He waited until he was confident chan Hathas had the perimeter organized, then dismounted himself with a murmured command to Bright Wind, whose ears flicked in acknowledgment. Until and unless he told the golden stallion it was time to move, Bright Wind would stay exactly where he was. Arthag patted the horse's shoulder gently, then stepped up to the edge of the clearing, rifle ready, and settled in to wait.

There'd been no rain and little wind, which was a godsend for Parcanthi. Even so, the residual energy had already begun to dissipate. A sense of horror and pain would doubtless linger for years, but raw emotion wasn't what Parcanthi—and the rest of Sharona—sought.

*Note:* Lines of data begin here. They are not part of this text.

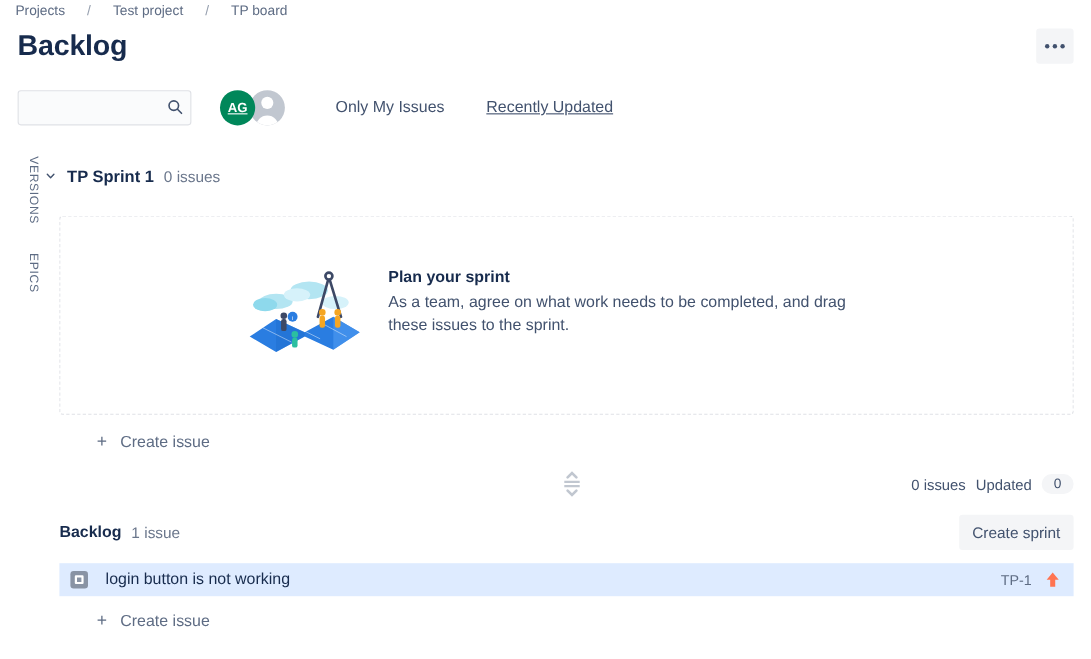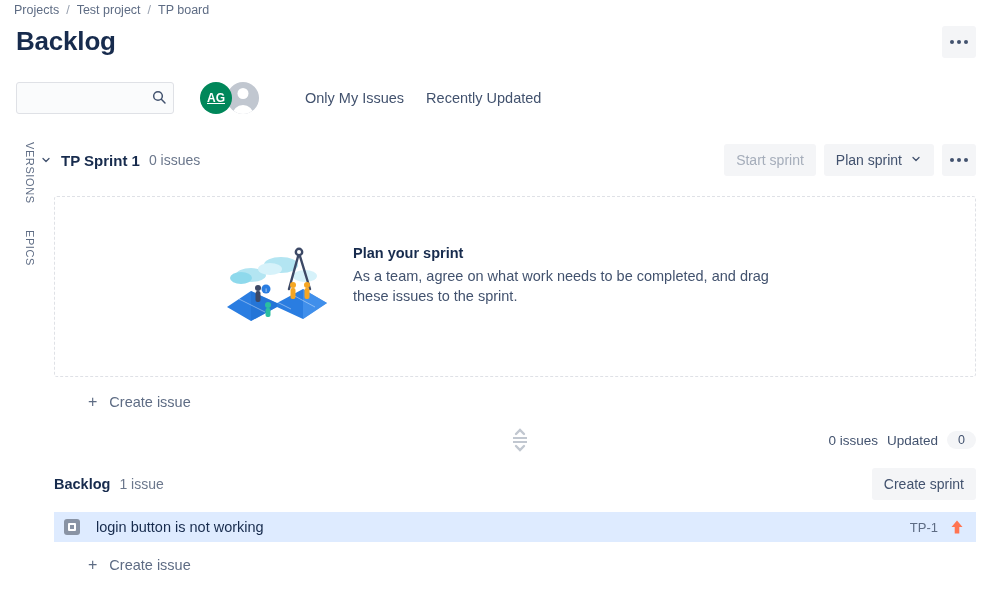"Projects" .breadcrumb { gap: 7px -> 20px }
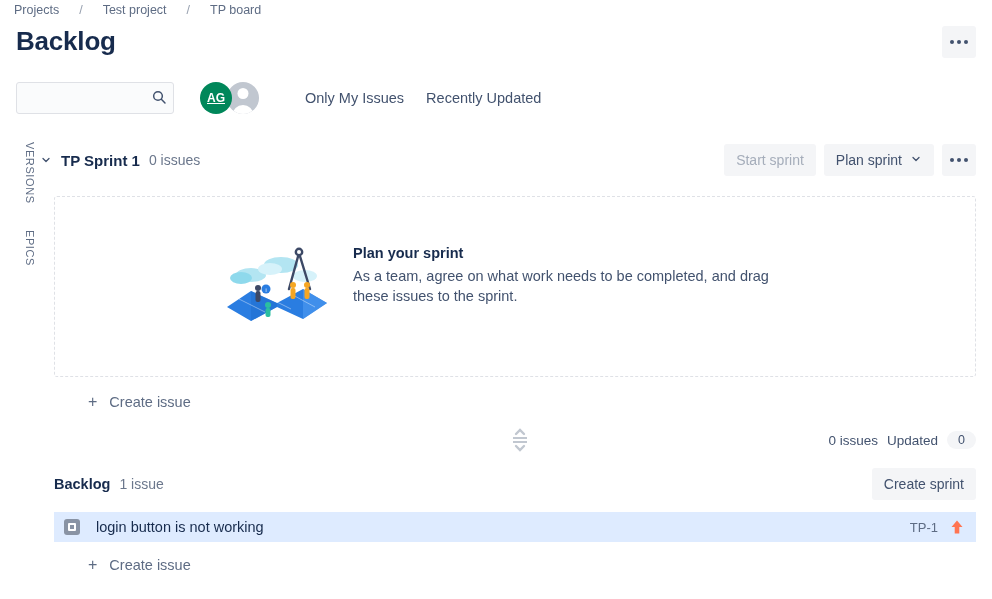"Recently Updated" .filter-recent { margin-left: 6px -> 22px; text-decoration: none -> underline }
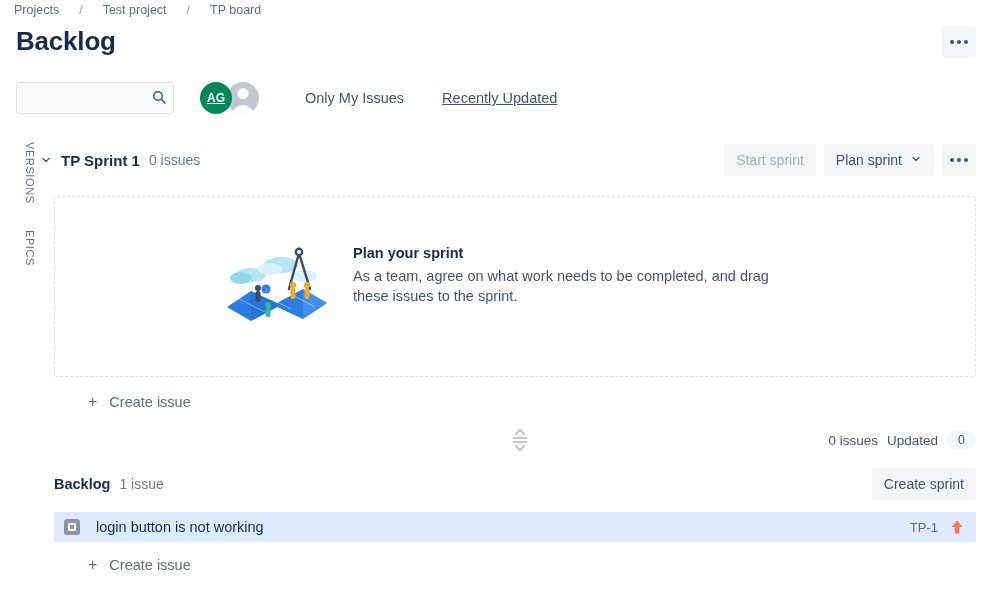"Start sprint" div.sprint-actions { html: <div> <button>Start sprint</button> <button> <span>Plan sprint</span> <span> <svg> <polyline></polyline> </svg> </span> </button> <button> <i></i> <i></i> <i></i> </button> </div> -> none }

The Whiffer stepped out into the center of the toppled timber, closed his eyes, and reached out with quivering senses to taste the surviving residual patterns, and images flashed through him. Whiffs of what had been. Smoke. The crash and roar of rifle fire. Screams of agony.

He turned, eyes still closed, to face the trees where the Chalgyn Consortium's crew had sought cover. He caught a flash of Ghartoun chan Hagrahyl standing up, hands empty. Caught another flash of a uniformed man spinning around, raising a crossbow, firing. Yet another flash of chan Hagrahyl staggering back, throat pierced with steel.

Other flashes cannoned through him. Barris Kasell dying monstrously inside a massive lightning bolt. Men in strange uniforms falling to the broken ground, as bullets hammered through them. Other Sharonians back in the trees, caught by fireballs and crossbow fire.

He turned toward the standing trees where the enemy had formed his line, and more flashes came. Shouts in an alien tongue. Men rustling cautiously through the trees, circling around to get at the defenders' flanks. Strange, glassy tubes that belched flame and lightning, just as Kinlafia had described. And bodies. Everywhere he turned, Whiffing the air, Parcanthi saw bodies. Caught in tangled tree limbs, sprawled across toppled tree trunks . . . lying in neat rows.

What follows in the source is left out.